L'ispessimento del lembo mitralico e il rigurgito mitralico dopo infarto del miocardio

Fonte
OnsMarsitMSc - J Am Coll Cardiol. 2020 Feb 4;75(4):395-405. doi: 10.1016/j.jacc.2019.11.039.

Autore articolo originale:👨‍⚕️ Rossella Vastarella Aggiornato il 03/02/2026

Informazioni rapide
Contenuti derivati da testi redatti da Medici specialisti in ambito cardiovascolare, adattati usando un linguaggio semplice per aiutarti a capire meglio la tua salute
Categoria: 919 Sezione: 7

Introduzione

Questo testo spiega come l'infarto del cuore possa influenzare una delle valvole del cuore, chiamata valvola mitrale, e contribuire a un problema chiamato rigurgito mitralico. Cercheremo di chiarire cosa succede e perché è importante.

Che cos'è il rigurgito mitralico e il lembo mitralico

La valvola mitrale è una struttura del cuore che aiuta il sangue a fluire nella giusta direzione. Ha due parti chiamate lembi, che si aprono e chiudono per controllare il flusso del sangue. Quando la valvola non si chiude bene, il sangue può tornare indietro, causando il rigurgito mitralico.

Cosa succede dopo un infarto del miocardio

L'infarto del miocardio è un danno al cuore causato da una riduzione del flusso di sangue. Dopo questo evento, la struttura del cuore può cambiare, compresa la valvola mitrale.

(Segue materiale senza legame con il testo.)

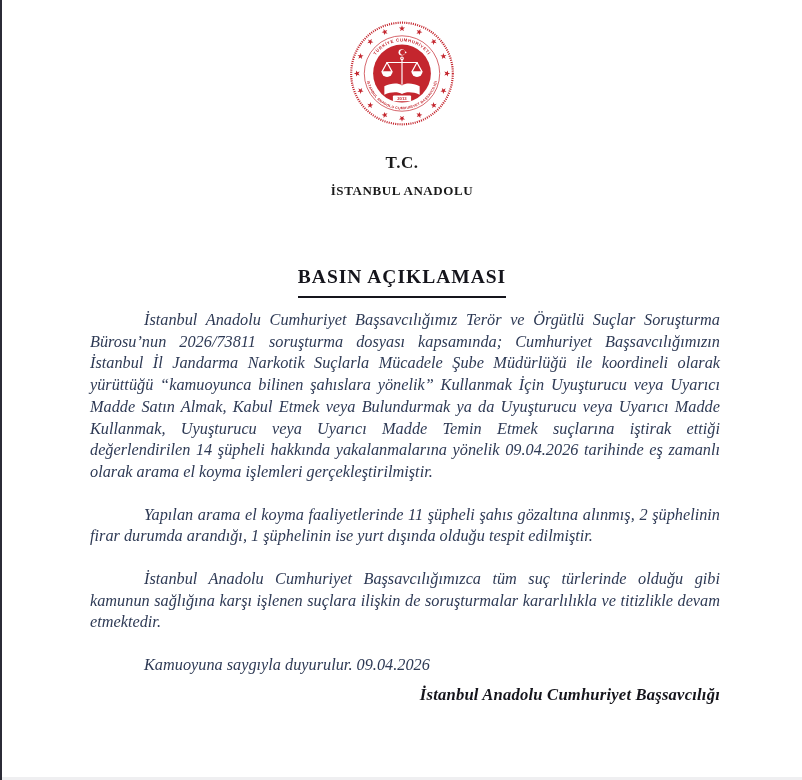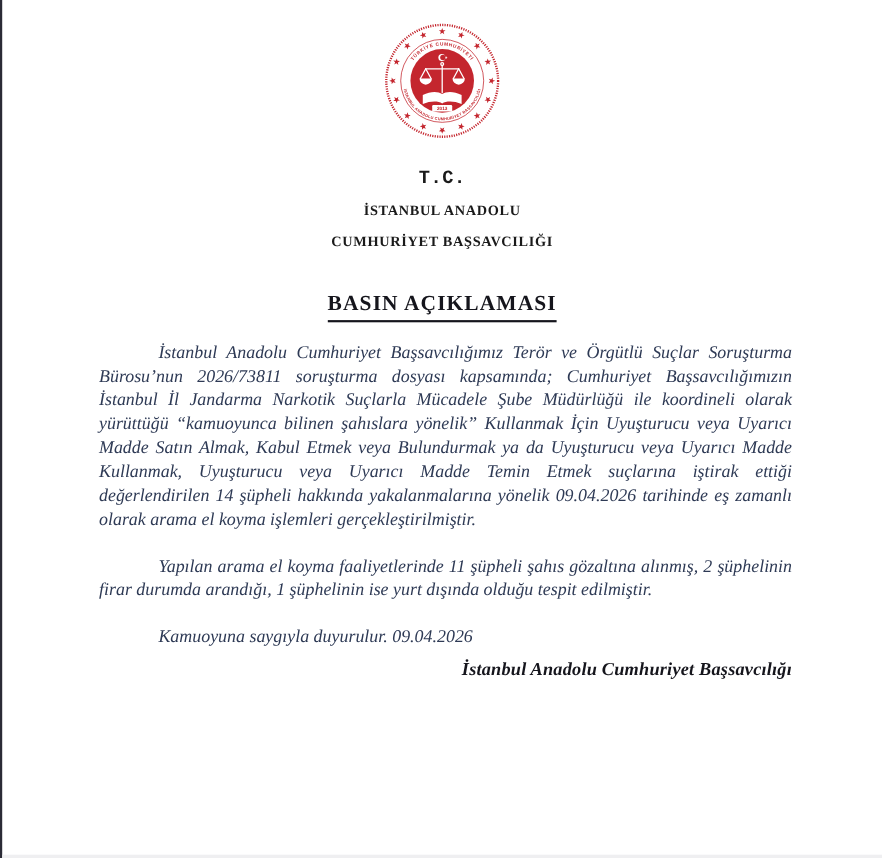--- a/index.html
+++ b/index.html
@@ -38,7 +38,6 @@
     font-size: 17px;
     line-height: 26px;
     letter-spacing: 0.5px;
-    font-family: Liberation Mono, monospace;
   }
   .hdr-line {
     font-size: 13px;

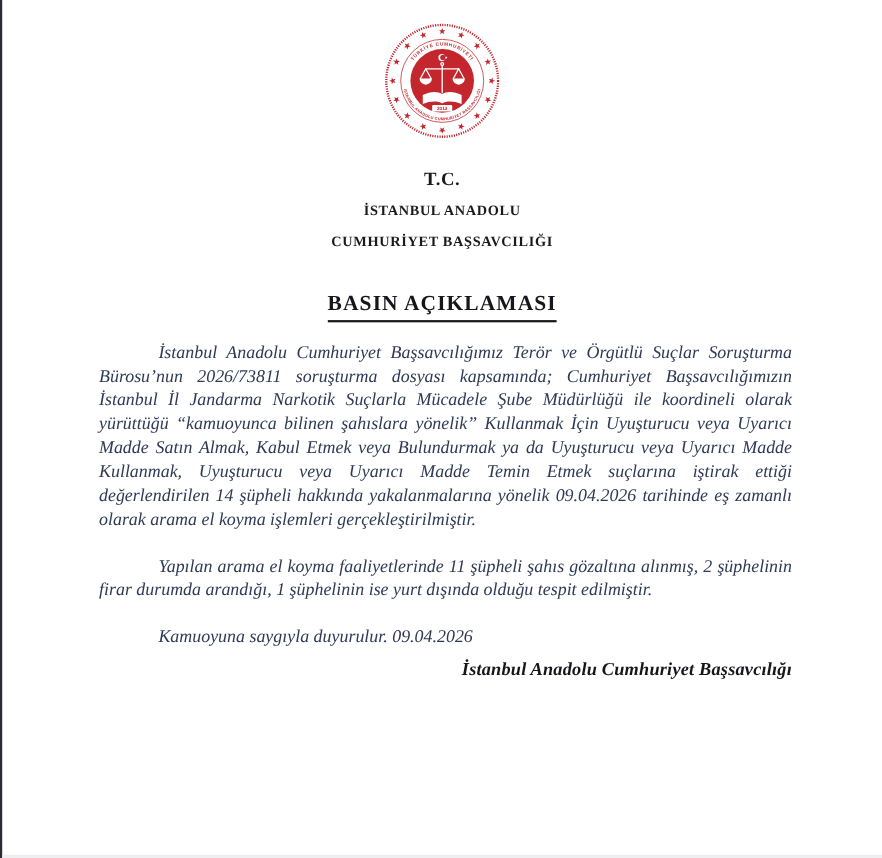--- a/index.html
+++ b/index.html
@@ -168,7 +168,6 @@
   <div class="hdr">
     <div class="hdr-tc">T.C.</div>
     <div class="hdr-line">İSTANBUL ANADOLU</div>
-    <div class="hdr-line">CUMHURİYET BAŞSAVCILIĞI</div>
   </div>
 
   <div class="title-wrap">

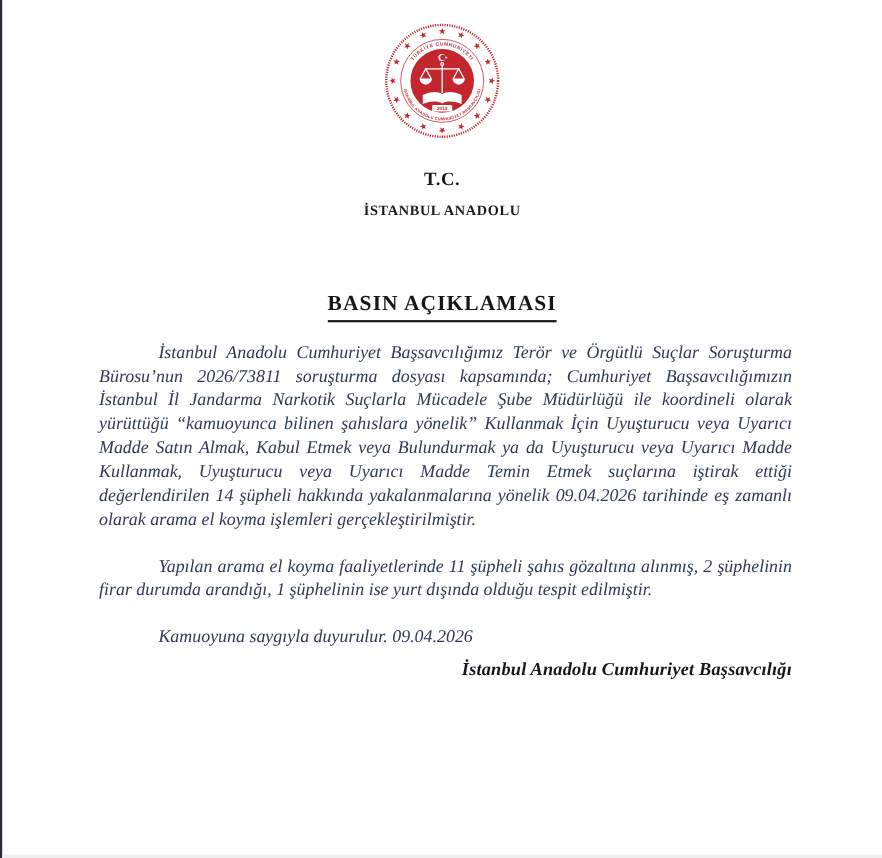--- a/index.html
+++ b/index.html
@@ -58,7 +58,7 @@
     letter-spacing: 1px;
     color: #15151c;
     border-bottom: 2.5px solid #15151c;
-    padding-bottom: 3px;
+    padding-bottom: 8px;
   }
   .bodytext {
     position: absolute;

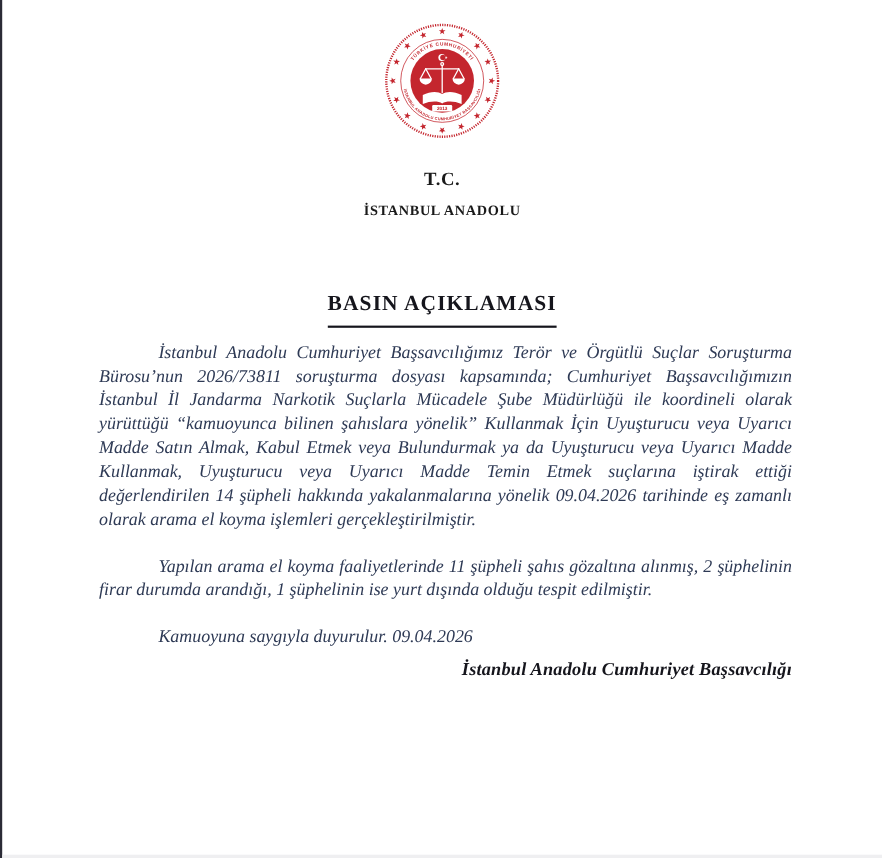--- a/index.html
+++ b/index.html
@@ -177,6 +177,7 @@
   <div class="bodytext">
     <p class="para">İstanbul Anadolu Cumhuriyet Başsavcılığımız Terör ve Örgütlü Suçlar Soruşturma Bürosu’nun 2026/73811 soruşturma dosyası kapsamında; Cumhuriyet Başsavcılığımızın İstanbul İl Jandarma Narkotik Suçlarla Mücadele Şube Müdürlüğü ile koordineli olarak yürüttüğü “kamuoyunca bilinen şahıslara yönelik” Kullanmak İçin Uyuşturucu veya Uyarıcı Madde Satın Almak, Kabul Etmek veya Bulundurmak ya da Uyuşturucu veya Uyarıcı Madde Kullanmak, Uyuşturucu veya Uyarıcı Madde Temin Etmek suçlarına iştirak ettiği değerlendirilen 14 şüpheli hakkında yakalanmalarına yönelik 09.04.2026 tarihinde eş zamanlı olarak arama el koyma işlemleri gerçekleştirilmiştir.</p>
     <p class="para">Yapılan arama el koyma faaliyetlerinde 11 şüpheli şahıs gözaltına alınmış, 2 şüphelinin firar durumda arandığı, 1 şüphelinin ise yurt dışında olduğu tespit edilmiştir.</p>
+    <p class="para">İstanbul Anadolu Cumhuriyet Başsavcılığımızca tüm suç türlerinde olduğu gibi kamunun sağlığına karşı işlenen suçlara ilişkin de soruşturmalar kararlılıkla ve titizlikle devam etmektedir.</p>
     <p class="para closing">Kamuoyuna saygıyla duyurulur. 09.04.2026</p>
     <div class="signature">İstanbul Anadolu Cumhuriyet Başsavcılığı</div>
   </div>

Ispessimento e cambiamenti nei lembi mitralici

In alcuni casi, i lembi della valvola mitrale diventano più spessi. Questo ispessimento è una risposta del corpo che può cercare di adattarsi ai cambiamenti del cuore. Tuttavia, dopo un infarto, questo processo può essere alterato e meno efficace.

Conseguenze sull'efficienza della valvola

Quando i lembi non crescono o si modificano correttamente, la valvola mitrale può non chiudersi bene, aumentando il rigurgito mitralico. Questo significa che più sangue torna indietro nel cuore, il che può peggiorare la funzione cardiaca.

Lo studio sugli animali

Per capire meglio questi cambiamenti, è stato condotto uno studio su pecore con diverse condizioni:

  • Insufficienza aortica cronica (una malattia che dilata il cuore)
  • Insufficienza aortica più infarto del miocardio
  • Animali sani di controllo

Lo studio ha usato esami come la risonanza magnetica e l'ecocardiografia per osservare il cuore e le valvole nel tempo.

Risultati principali

  • Il cuore si dilatava e funzionava meno bene in entrambi i gruppi malati.
  • La dimensione del lembo mitralico era più piccola nelle pecore con infarto rispetto a quelle con solo insufficienza aortica.
  • Il rigurgito mitralico era maggiore nelle pecore con infarto.
  • I lembi mitralici erano più spessi nei soggetti con infarto.
  • Si sono osservati cambiamenti nei geni legati alla struttura delle valvole, sia nella valvola mitrale che in quella tricuspide (un'altra valvola del cuore).

Cosa significa tutto questo

Questi risultati suggeriscono che dopo un infarto, la valvola mitrale non si adatta bene ai cambiamenti del cuore. Questo può portare a un peggioramento del rigurgito mitralico, anche se la dimensione e la funzione del ventricolo sinistro (la parte principale del cuore che pompa il sangue) sono simili.

Inoltre, i cambiamenti osservati nelle valvole suggeriscono che l'infarto può causare modifiche diffuse alle valvole cardiache, non solo a quella mitrale.

In conclusione

L'infarto del cuore può interferire con la capacità della valvola mitrale di adattarsi correttamente, portando a un aumento del rigurgito mitralico. Questi cambiamenti coinvolgono anche altre valvole e riflettono un rimodellamento più ampio delle strutture valvolari dopo il danno cardiaco.